Reggie calls Max after the first day of filming to enquire about Duke's demise, but Duke survived his first stunt when his horse stalled at a burning wagon tossing him through the flames sending him crashing down to the ground on the other side, on fire. On the second day, Reggie calls again hoping for more favourable news that the lead Actor is well and truly dead, but Max reports that Duke survived another stunt involving a sabotaged rope bridge across a deep ravine with a fast flowing river below. On the third day after receiving further similar news of another survived stunt, Reggie decides to take the law into his own hands and visit the set and kill the sucker himself.  

In the meantime Max and Walter review the dailies and with Megan agree that the footage in the can so far has 'hit' written all over it. Walter is more excited about the prospect of them having their first sure fire hit on their hands than Max is, whose only interest is in killing off his star and claiming the insurance. In the meantime, Max just about survives a number of very near misses himself including getting kicked in the chest by Duke's stunt horse, Butterscotch. 

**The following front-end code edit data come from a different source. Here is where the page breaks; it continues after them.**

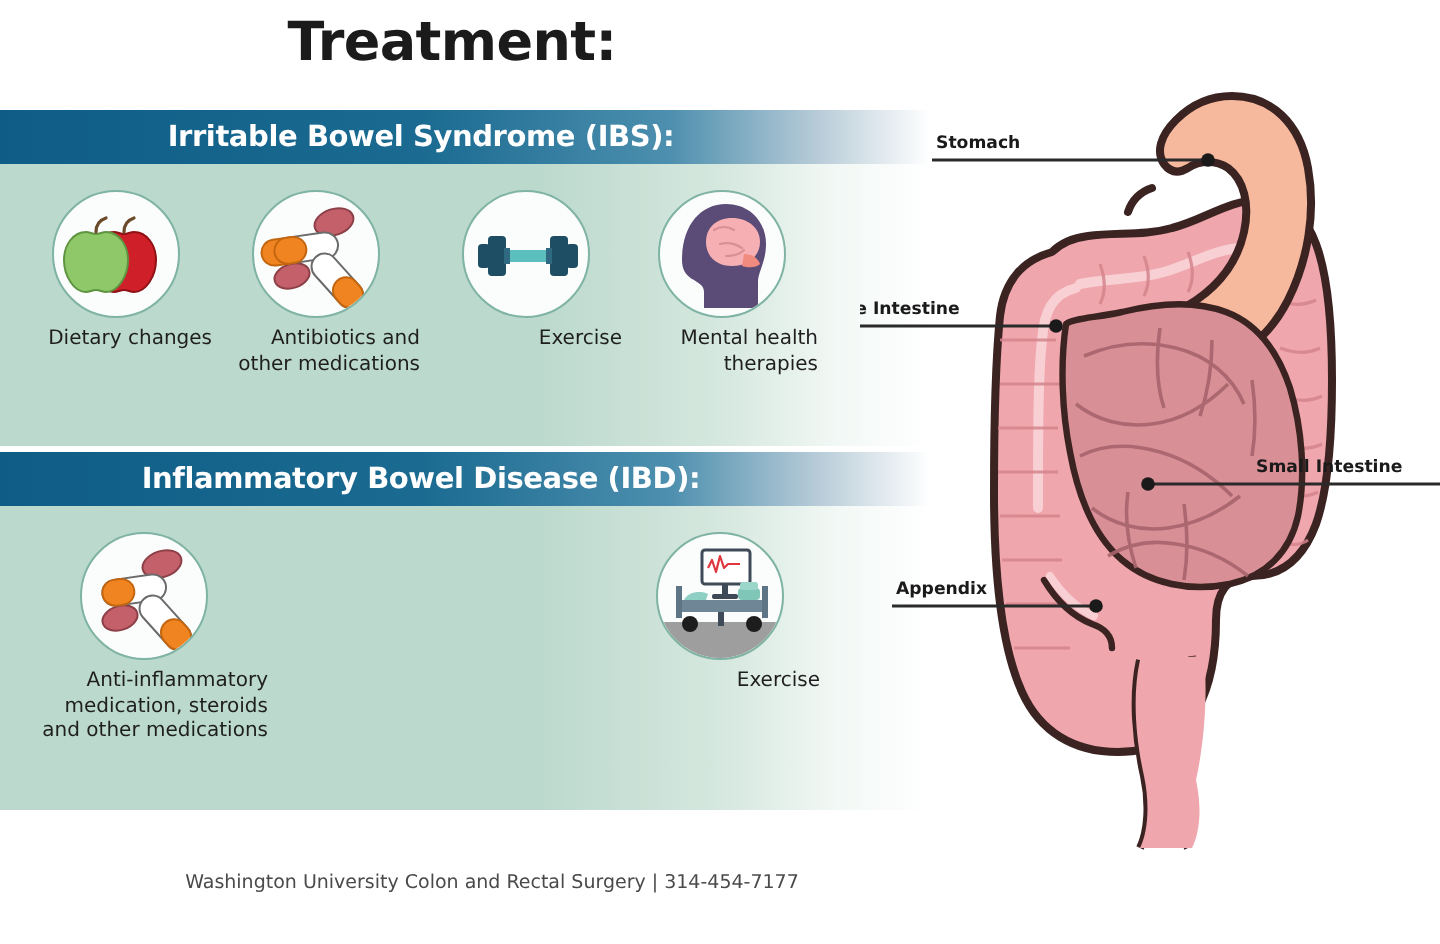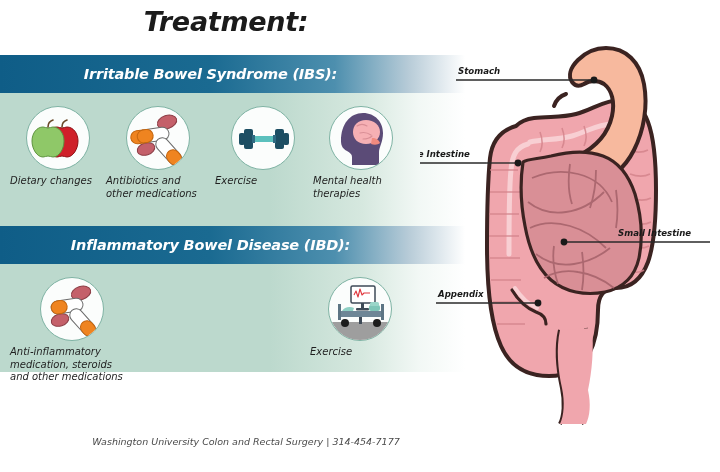--- a/index.html
+++ b/index.html
@@ -10,7 +10,7 @@
     overflow:hidden;
     position:relative;
   }
-  #root{position:absolute;inset:0;font-style:italic;}
+  #root{position:absolute;inset:0;}
 
   
   .page-title{

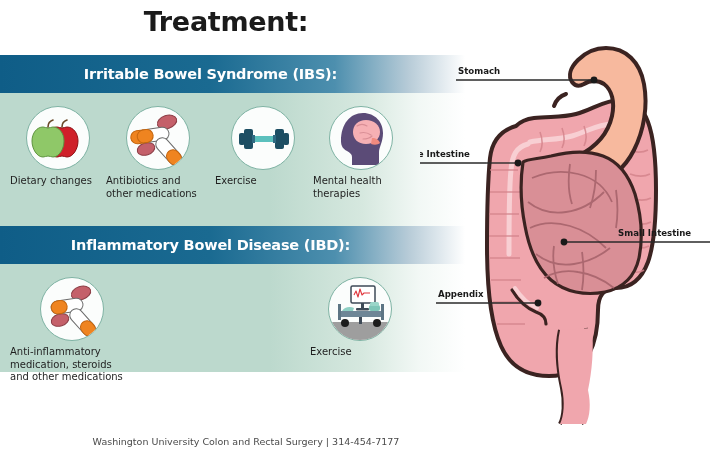--- a/index.html
+++ b/index.html
@@ -24,7 +24,7 @@
   
   .panel{position:absolute;left:0;}
   .panel-header{
-    position:relative;height:38px;
+    position:relative;height:27px;
     background:linear-gradient(to right,#0f5d87 0%,#1a6a91 45%,#4d8fae 72%,#b8ccd8 88%,#ffffff 100%);
     display:flex;align-items:center;justify-content:center;
   }

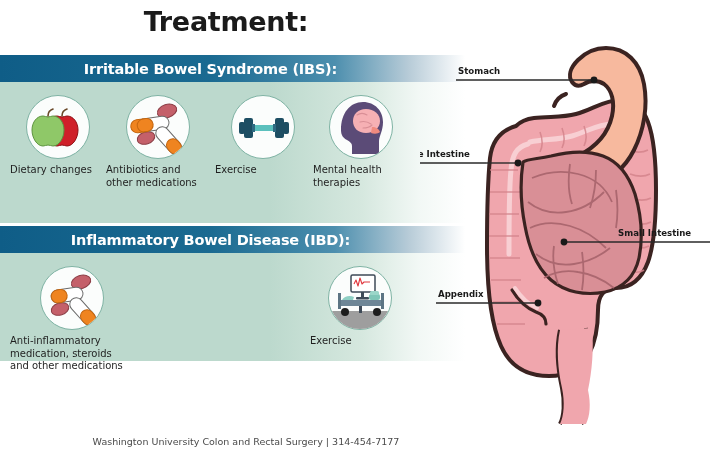--- a/index.html
+++ b/index.html
@@ -65,7 +65,7 @@
   }
 
   
-  .anatomy{position:absolute;left:420px;top:40px;width:290px;height:390px;}
+  .anatomy{position:absolute;left:430px;top:40px;width:290px;height:390px;}
   .anatomy svg{display:block;width:100%;height:100%;}
   .anno-text{
     font-family:"DejaVu Sans", sans-serif;

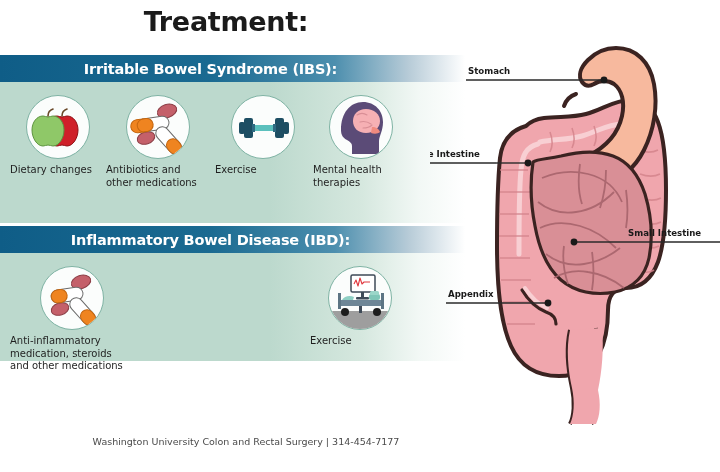--- a/index.html
+++ b/index.html
@@ -42,7 +42,7 @@
 
   
   .items{position:absolute;inset:0;}
-  .item{position:absolute;text-align:left;}
+  .item{position:absolute;text-align:right;}
   .circle{
     width:64px;height:64px;border-radius:50%;
     background:#fbfdfc;border:1.5px solid #7fb3a4;

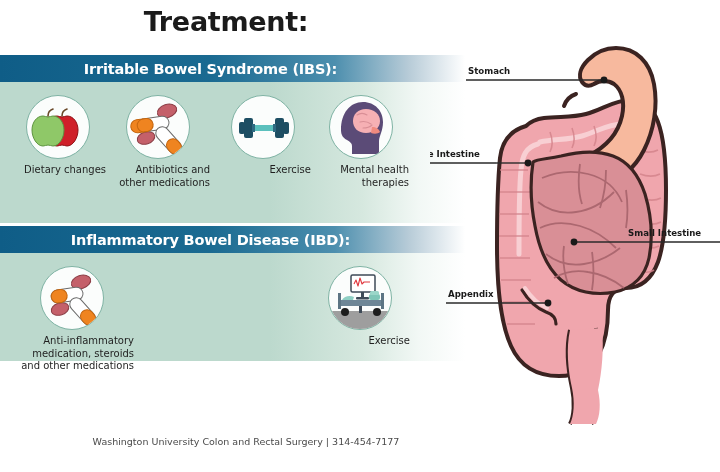--- a/index.html
+++ b/index.html
@@ -154,7 +154,7 @@
     <div class="panel-header">
       <span class="ph-text">Inflammatory Bowel Disease (IBD):</span>
     </div>
-    <div class="panel-body" style="height:108px;">
+    <div class="panel-body" style="height:152px;">
       <div class="items">
 
         <div class="item" style="left:10px;top:13px;width:124px;">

Reggie and a couple of his henchmen arrive on the set just as Duke is about to shoot a crucial scene involving him and a bunch of native Indian Americans standing off against a town's Sheriff, with both sides poised to draw their guns. Reggie walks straight in on the scene as Megan calls 'cut' with his own pistol drawn ready to gun down Duke for real. Sensing the commotion, Duke mounts Butterscotch, hauls up Max onto his back and gallops off, leaving Reggie to give chase in his car. They arrive at an abandoned drive in movie theatre where Max ordered Walter to grab a roll of film and project it on to the screen, so that Reggie could see some of the unfinished footage for himself. At the crucial moment the film rolls, and Reggie gazes up at the screen with a big smile on his dial. He also thinks that the film is going to be a hit, and orders Max to finish the movie. 

With the film in the can, we fast forward some months to the World Premier of 'The Oldest Gun in the West' with the audience at capacity and the media in attendance conducting red carpet interviews with cast and crew. Max, Walter, Reggie, Megan and James Moore are all present with Reggie interrupting an interview with Max saying that he is from this point forward going to Co-Produce every one of Max's movies. Duke arrives on his trusted steed, but refuses to be interviewed or to watch the World Premier screening saying that he doesn't like big crowds or being couped up indoors. He'd rather be outside riding his horse, and off he gallops as we see him riding through the foothills under the Hollywood sign. 

This film seemingly has pretty much divided audiences and Critics alike, and its easy to see why. On the one hand it has a strong cast of De Niro, Jones, Freeman, Braff and Hirsch who don't deliver any laugh out moments but do manage to raise a chuckle every so often, and who genuinely look as though they're having a good time on screen by hamming up the movie industry of yesteryear with cornball jokes and pratfalls. On the other hand the script is a little ho hum, the plot is predictable but at a fairly brisk running time of just over one hundred minutes, the film moves along at a good pace. It's not great, but it's not that bad either. 

'The Comeback Trail' warrants three claps of the Odeon Online clapperboard from a potential five claps.